La première partie explique l'idée de croissance et la naissance de l'économie. Pour ma part n'étant ni universitaire, ni même un fin connaisseur de l'économie, l'historique de cette science sociale est une bonne piqure de rappel. Je découvre même quelques principes. Comme celui de l'alignement de l'économie sur le modèle de la mécanique newtonienne. Et Rist d'expliquer que l'économie “a maintenu ce modèle sans tenir compte de la seconde loi de la thermodynamique qui aurait contraint les économistes non seulement à distinguer entre eux les facteurs de production (la Nature, le capital et le travail) et à ne pas considérer comme substituables, mais aussi à inclure dans leurs modèles les effets, ou les coûts, de la dégradation irréversible de l'énergie-matière.”
Tout au long des pages on lit, relit certains passages et page 90 “… Pour des raisons institutionnelles et politiques – la croissance est considérée comme nécessaire. Mais il faut immédiatement ajouter que sa poursuite est impossible.”

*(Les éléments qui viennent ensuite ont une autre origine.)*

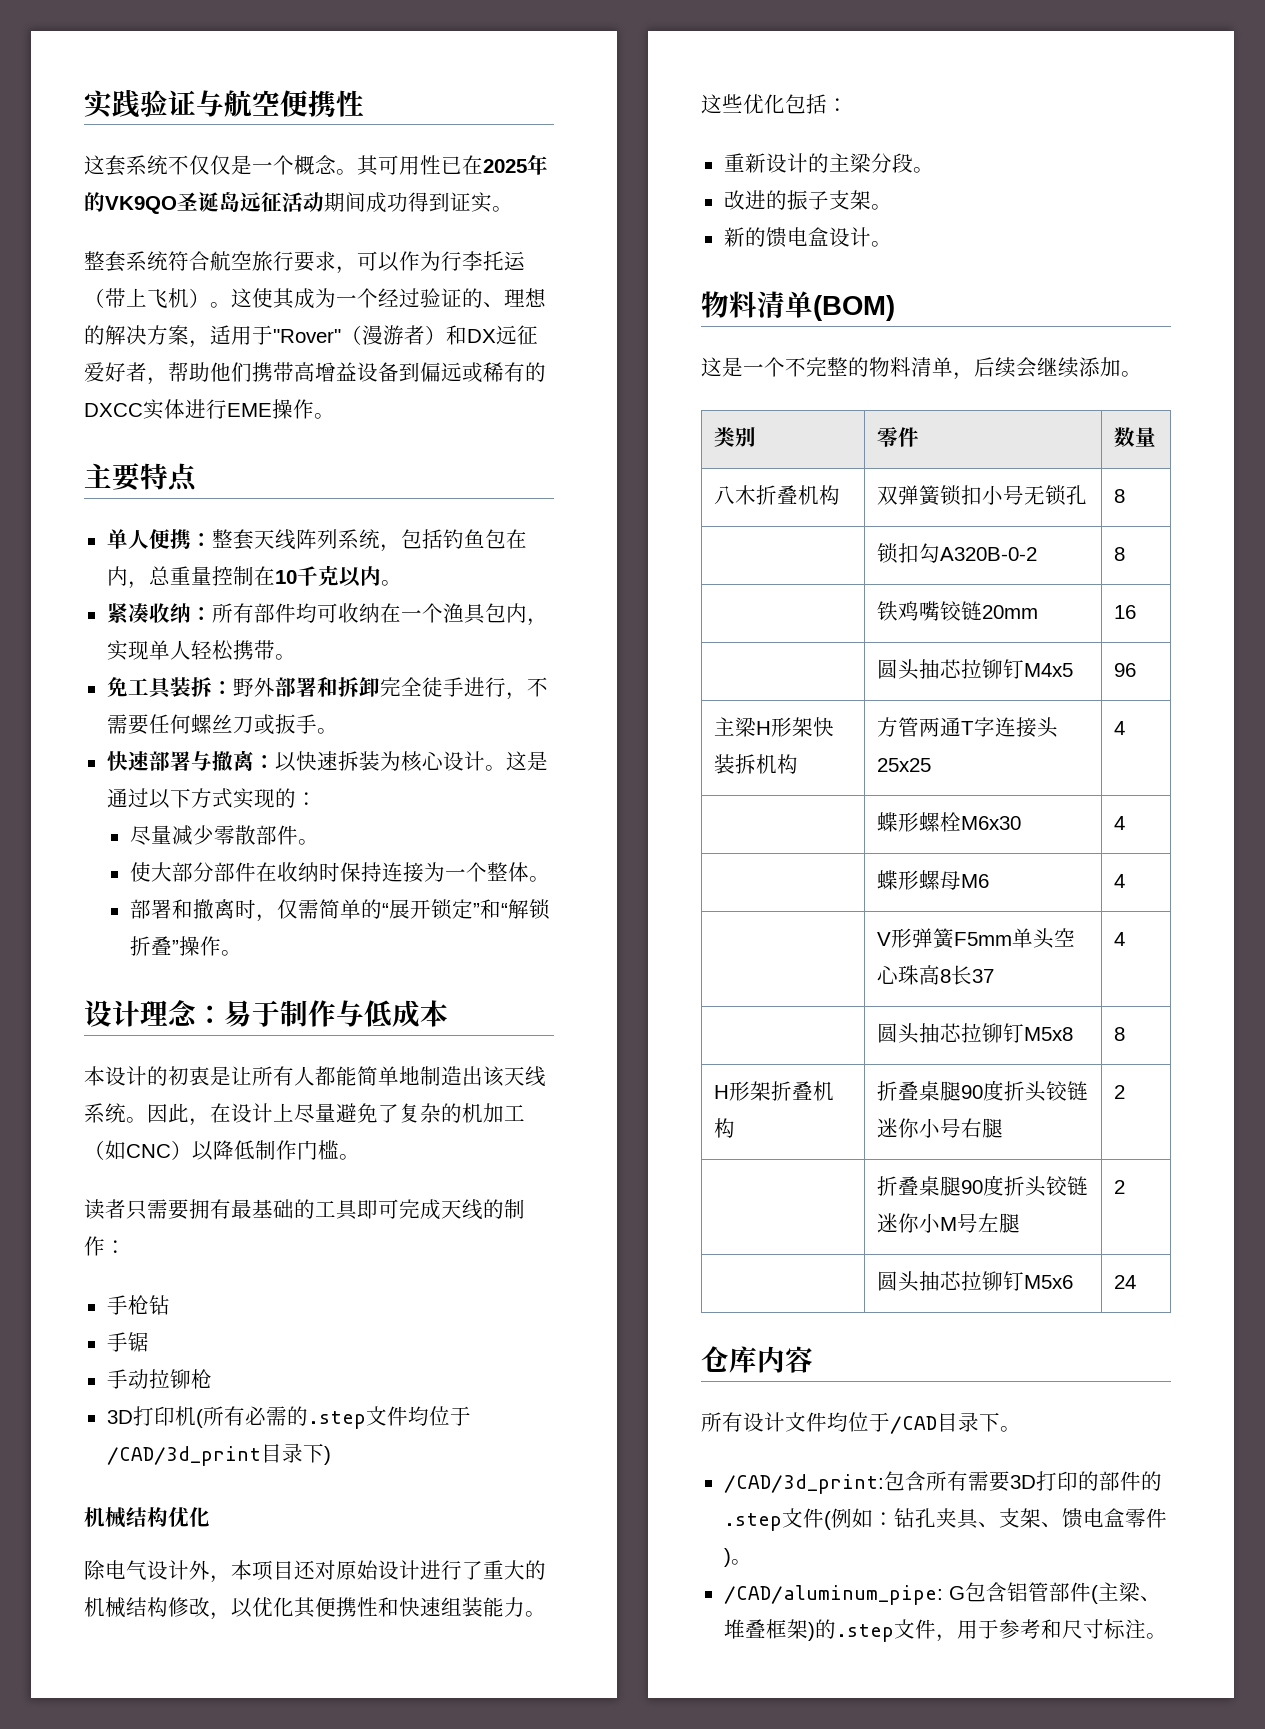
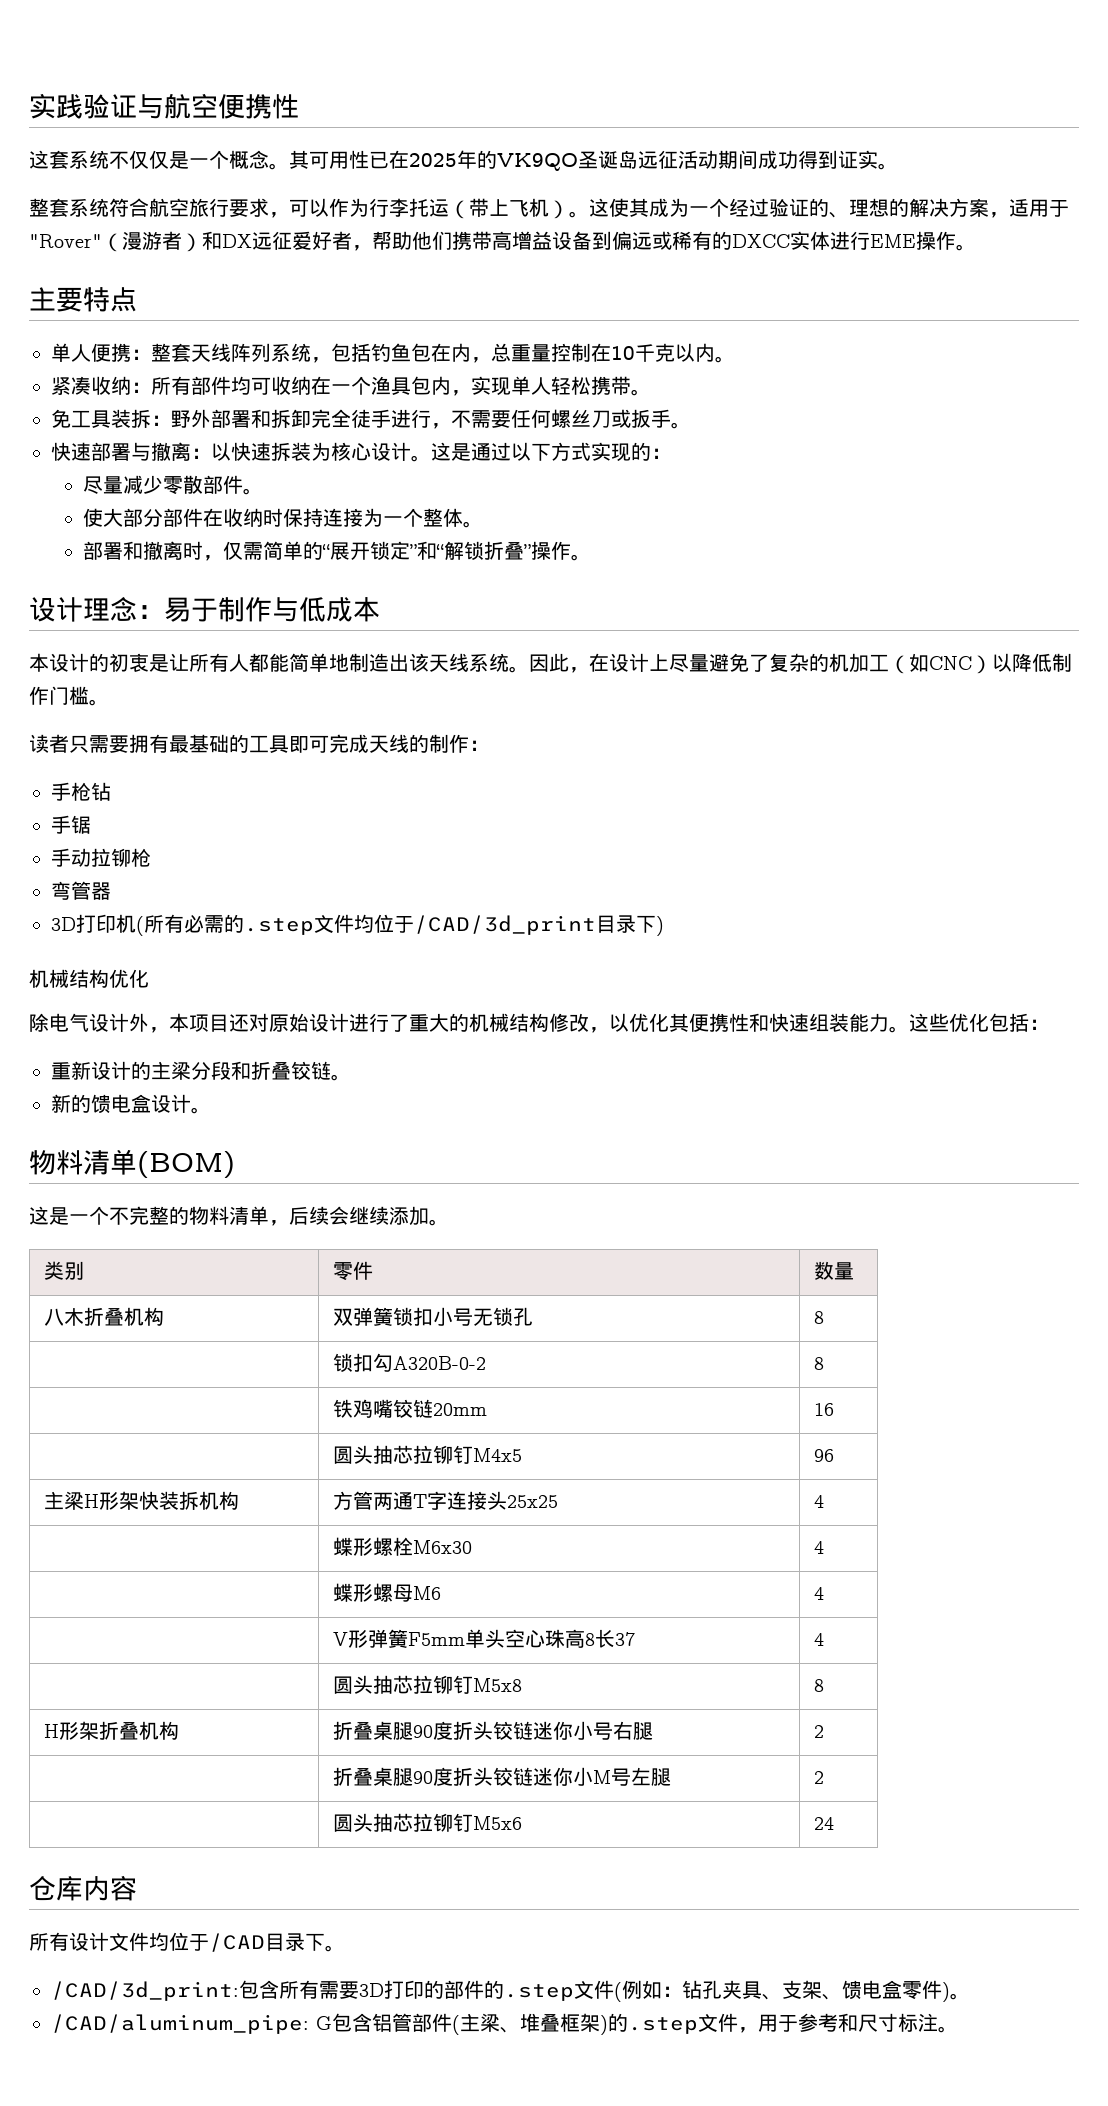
+ 弯管器
- 重新设计的主梁分段。
- 改进的振子支架。
+ 重新设计的主梁分段和折叠铰链。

Le titre est clair. Tragédie. En reliant cet essai à d'autres, (le grand bond en arrière de Serge Halimi/ le triomphe de la cupidité de Joseph Stiglitz… Pour ne citer qu'eux), en faisant des liens, on ne peut que se rendre compte que sans le prisme néolibéral qui focalise sur uniquement la croissance, la réalité qui est la notre est bien plus que catastrophique. L'économie moderne conduit à l'extinction des espèces, à toutes les pollutions, à toutes les formes de profit au détriment de nos espaces de vies, de la vie, de nos structures sociales, de la biosphère et conduit irrémédiablement à des effondrements.
Ce qui est rafraichissant pour revenir à mon introduction est certaines des solutions envisagées.
Comme celle du commun. Une idée développée dans certains éco-village, dans certaines ZAD.
La fin de l'essai donne des pistes. L'entraide, la redistribution, un éclaircissement sur le fonctionnement de la dette, et évoque un nouveau paradigme. Humaniste. C'est rafraichissant de lire un essai écrit par un professeur qui doit probablement enseigner pour de futurs élites, revenir aux fondamentaux du vivre ensemble. Qui remet à sa place l'économie qui devrait être avant tout sociale.
Un essai qui nous éclaire la situation et que Macron devrait avoir sur sa table de chevet. Et dire que ça vient de Science Po Presses… Comme quoi il faut pas jeter le bébé avec l'eau du bain et sans la masse critique de Babelio et l'envoie généreux de Science Po presses, je n'aurais jamais ouvert ce livre, je n'aurais, faut être franc, même pas accordé du crédit à un livre écrit par un économiste enseignant. Comme quoi les aprioris ont encore de beaux jours devant eux. Et justement. Ce sont les dogmes qui nous foutent dans la merde. Ce sont les chapelles et les clochers qui enfoncent le clou. Notre monde est sur la tangente. Appels multiples de scientifiques, d'économistes, ce livre en est clairement un, de biologistes, de citoyens, de marins, de rêveurs pour que nous changeons de paradigme, pour que nous changeons de système de valeur. Non au profit d'une minorité, mais bien pour le bien commun. Commun. Ce mot revient énormément du début à la fin de cet essai. On dirait du Gail Giraud dans le texte, chef économiste de l'AFD, ancien trader devenu prêtre et qui tout en étant prêtre développe une idée de l'économie raccordé à l'humain. Qui développe également une idée du commun et qui est critique sur le système dette. Notre monde change. Malheureusement des fous sont au volant et ils se droguent en appuyant sur l'accélérateur pour paraphrasé Bernard Maris.
Je remercie grandement Babelio et masse critique ainsi que SciencePo presse pour cette découverte et lecture passionnante.